**EXERCISE DESCRIPTION:** Could you set down the lines from the first line of the entries below through the line with "padding: 0 20px;", exactly and with no pictures?

Items from a dataset:
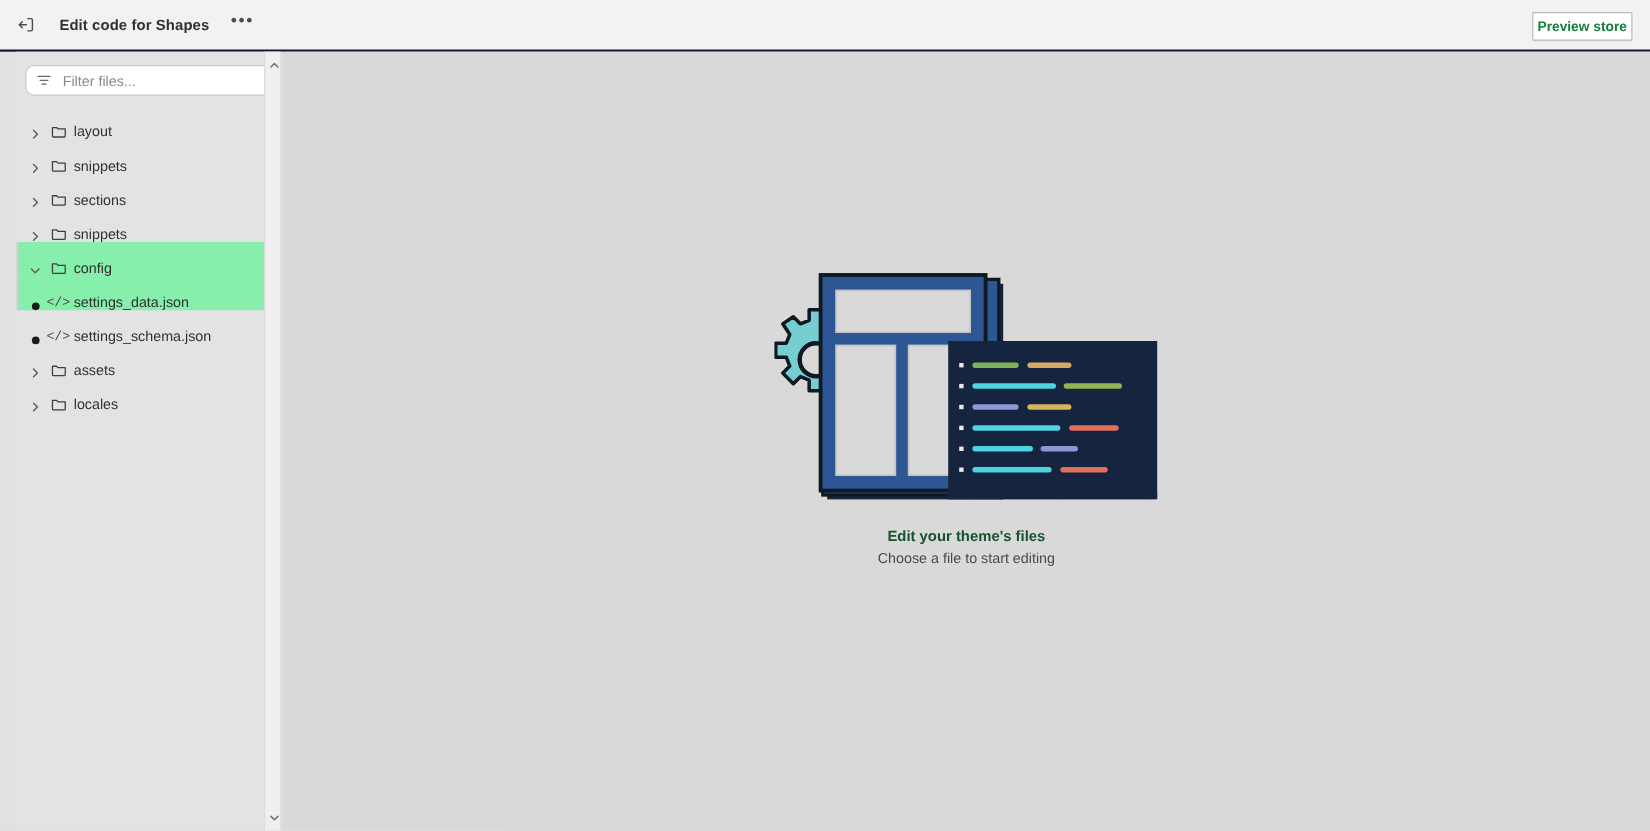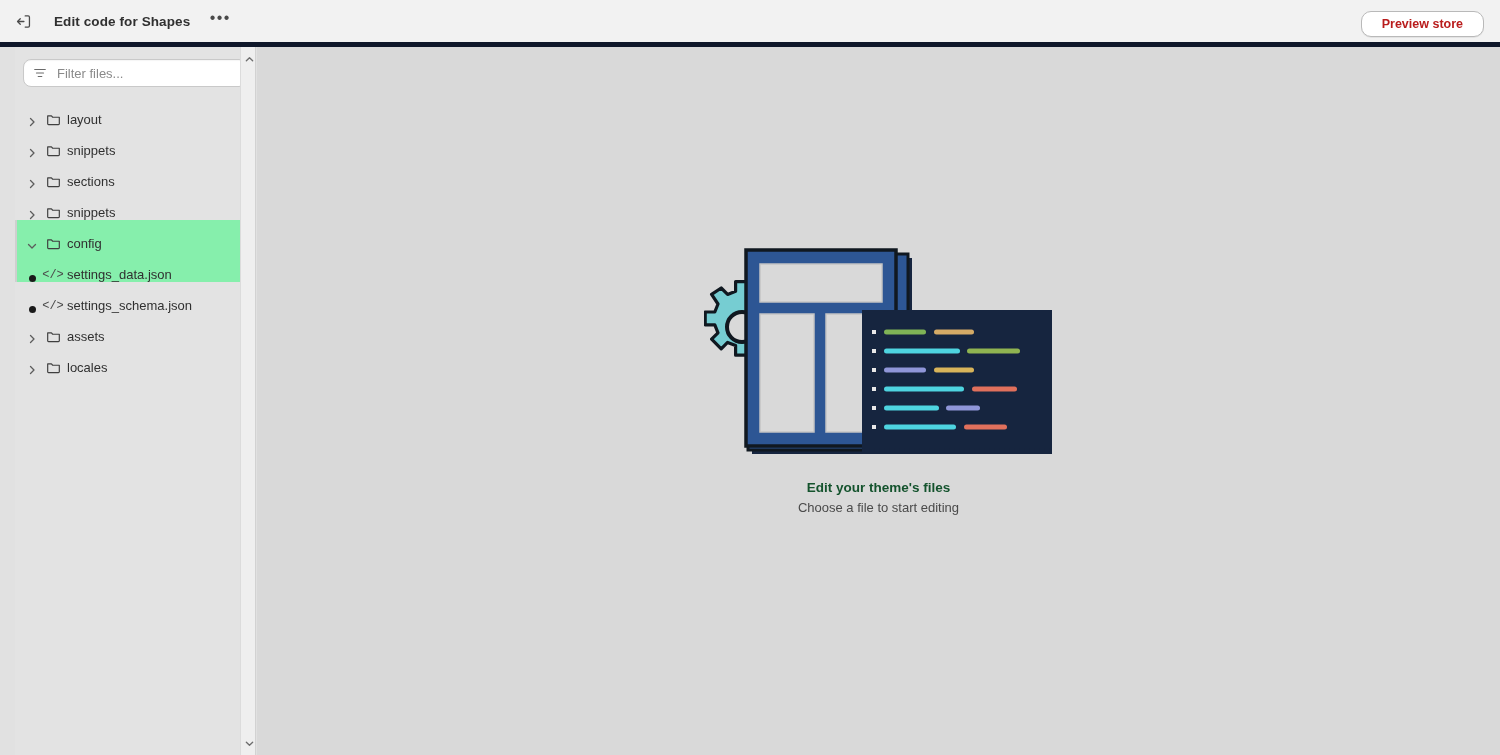--- a/index.html
+++ b/index.html
@@ -16,7 +16,7 @@
     position: absolute; top: 0; left: 0;
     width: 1500px; height: 47px;
     background: #f2f2f2;
-    border-bottom: 5px solid #0f172a;
+    border-bottom: 2px solid #0f172a;
     display: flex; align-items: center;
   }
   .exit-btn {

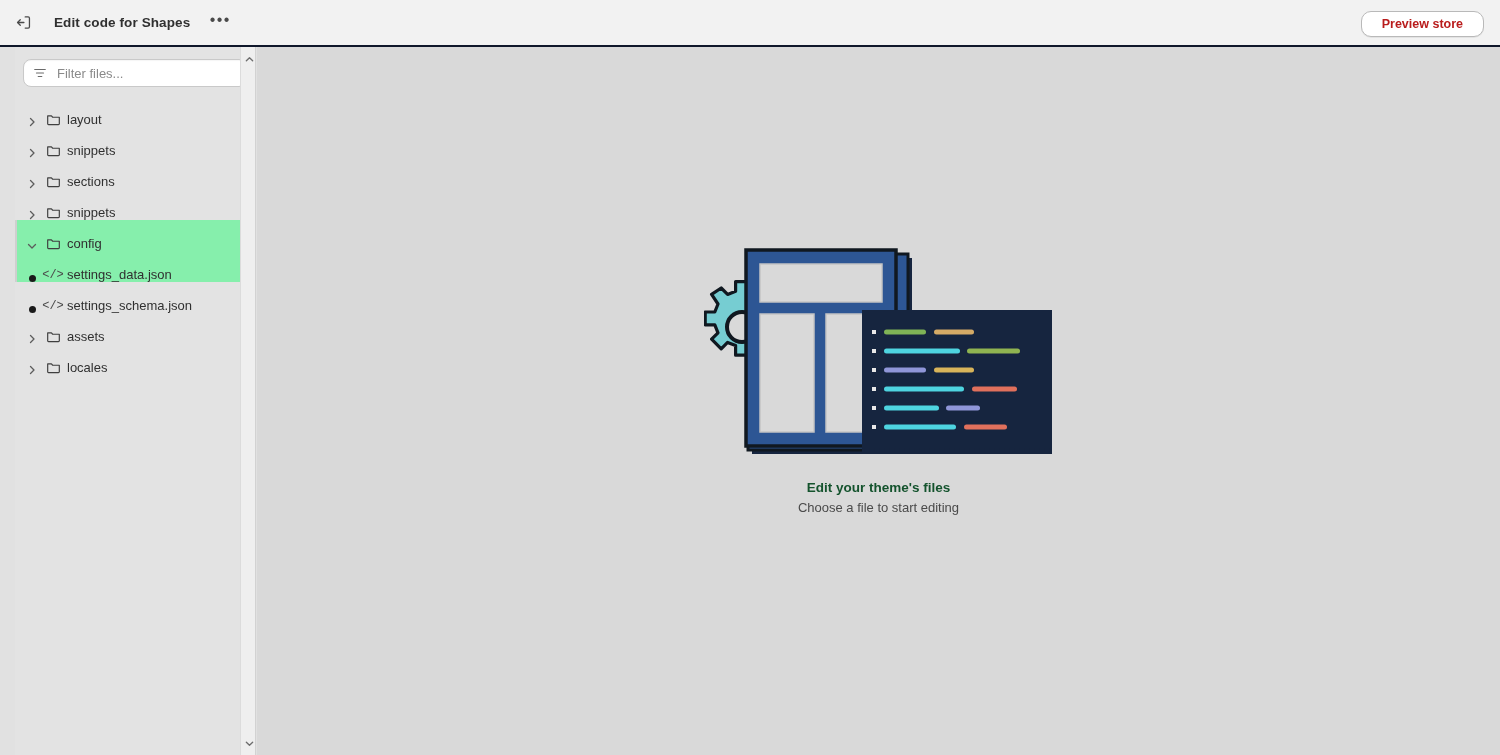--- a/index.html
+++ b/index.html
@@ -38,12 +38,12 @@
   }
   .preview-btn {
     position: absolute; right: 16px; top: 11px;
-    height: 26px; padding: 0 20px;
+    height: 26px; padding: 0 4px;
     background: #ffffff;
     border: 1px solid #b9b9b9;
-    border-radius: 10px;
+    border-radius: 1px;
     box-shadow: 0 1px 0 rgba(0,0,0,.06);
-    font-size: 12.5px; font-weight: 600; color: #b91c1c;
+    font-size: 12.5px; font-weight: 600; color: #15803d;
     display: flex; align-items: center; cursor: pointer;
     font-family: "Liberation Sans", sans-serif;
   }

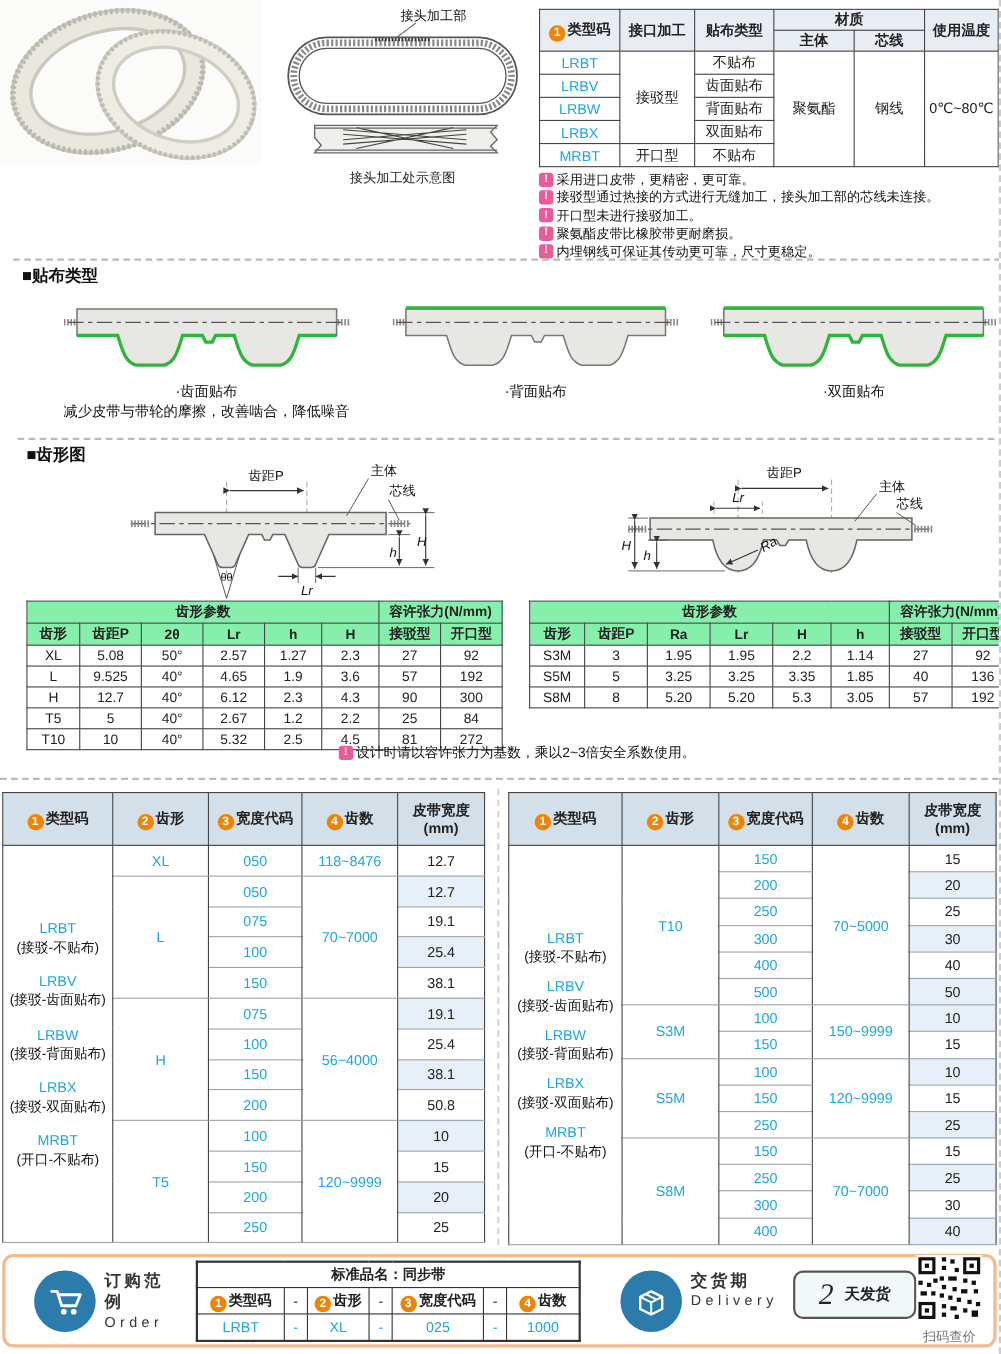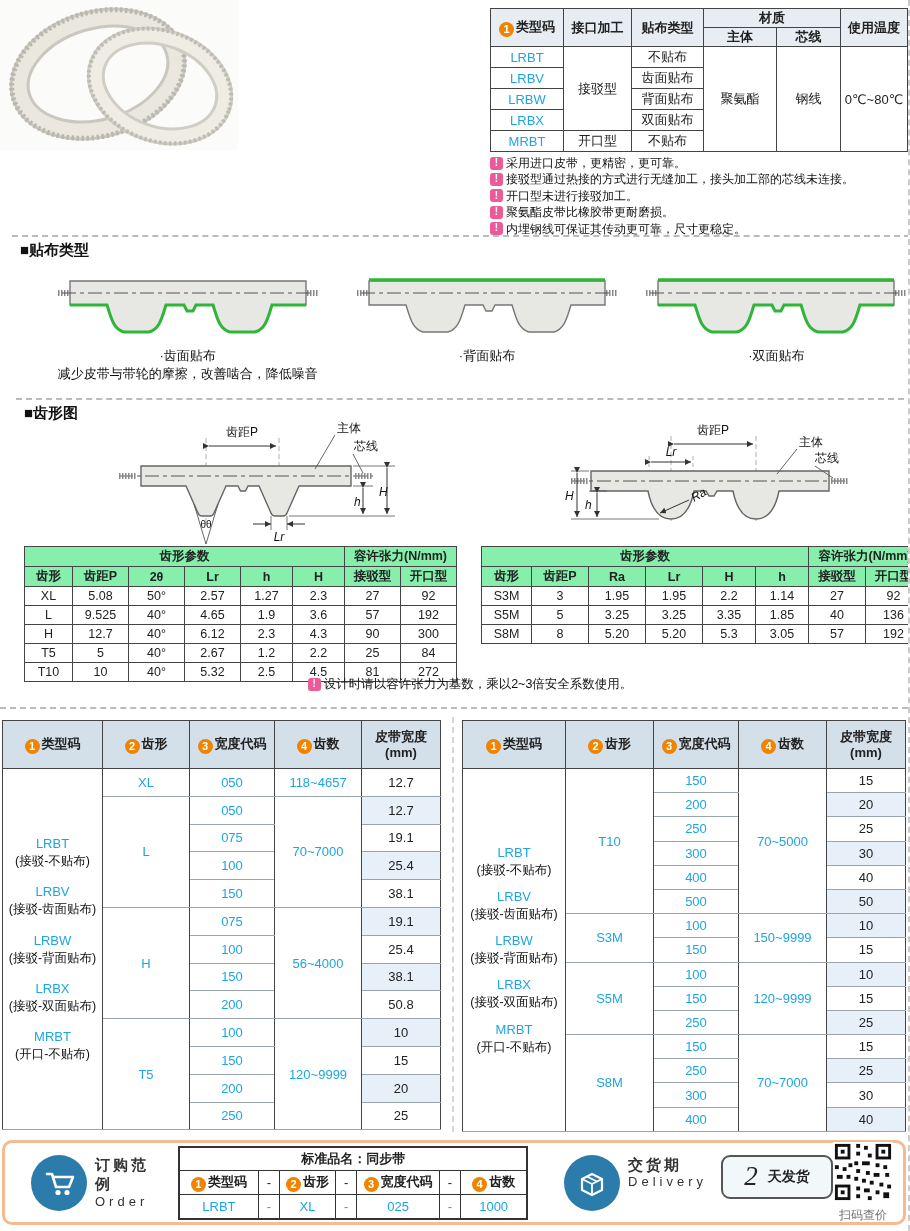--- a/index.html
+++ b/index.html
@@ -75,6 +75,23 @@
     </svg>
   </div>
 
+  <div class="abs" style="left:246;top:6;left:246px;top:6px;width:240px;height:160px">
+    <svg width="240" height="142" viewBox="0 0 240 142">
+      <text x="148" y="12" font-size="12" fill="#111" text-anchor="middle">接头加工部</text>
+      <line x1="132" y1="15" x2="112" y2="30" stroke="#555" stroke-width="1"></line>
+      <rect x="16" y="28" width="208" height="70" rx="35" fill="#fff" stroke="#555" stroke-width="1.6"></rect>
+      <rect x="21" y="33" width="198" height="60" rx="30" fill="none" stroke="#888" stroke-width="6" stroke-dasharray="2 2"></rect>
+      <rect x="26" y="38" width="188" height="50" rx="25" fill="#fff" stroke="#555" stroke-width="1.2"></rect>
+      <path d="M95,30 h50" stroke="#333" stroke-width="3" stroke-dasharray="1.5 1.5"></path>
+      <path d="M40,108 L206,108 L200,114 L206,121 L200,127 L206,133 L40,133 L46,126 L40,119 Z" fill="#efefec" stroke="#666" stroke-width="1.2"></path>
+      <g stroke="#444" stroke-width="1">
+        <path d="M66,112 L178,121 M66,116 L178,125 M66,121 L178,112 M66,125 L178,116 M78,110 L166,129 M78,129 L166,110" fill="none"></path>
+      </g>
+      <line x1="40" y1="110.5" x2="206" y2="110.5" stroke="#666" stroke-width="1"></line>
+      <line x1="40" y1="130.5" x2="206" y2="130.5" stroke="#666" stroke-width="1"></line>
+    </svg>
+    <div style="text-align:center;font-size:12px;margin-top:0">接头加工处示意图</div>
+  </div>
 
   <div class="abs" style="left:490px;top:8px;width:417px">
     <table class="spec">

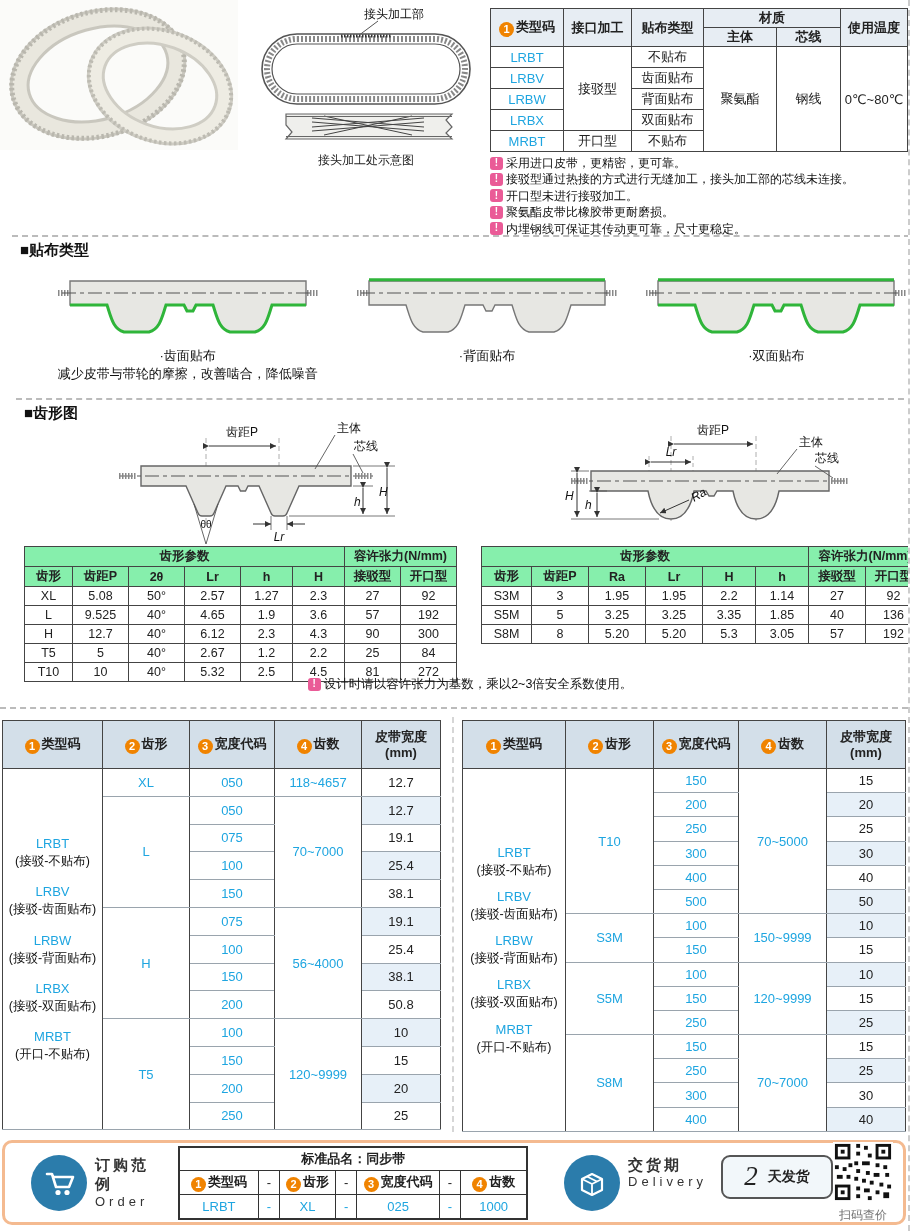--- a/index.html
+++ b/index.html
@@ -483,7 +483,7 @@
             </td>
           <td class="blue">XL</td>
           <td class="blue">050</td>
-          <td class="blue">118~4657</td>
+          <td class="blue">118~8476</td>
           <td>12.7</td>
         </tr>
         <tr class="gb">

**RESPONSE BELOW:**
--- a/index.html
+++ b/index.html
@@ -16,7 +16,7 @@
     position: absolute; top: 0; left: 0;
     width: 1500px; height: 47px;
     background: #f2f2f2;
-    border-bottom: 5px solid #0f172a;
+    border-bottom: 2px solid #0f172a;
     display: flex; align-items: center;
   }
   .exit-btn {

--- a/index.html
+++ b/index.html
@@ -38,12 +38,12 @@
   }
   .preview-btn {
     position: absolute; right: 16px; top: 11px;
-    height: 26px; padding: 0 20px;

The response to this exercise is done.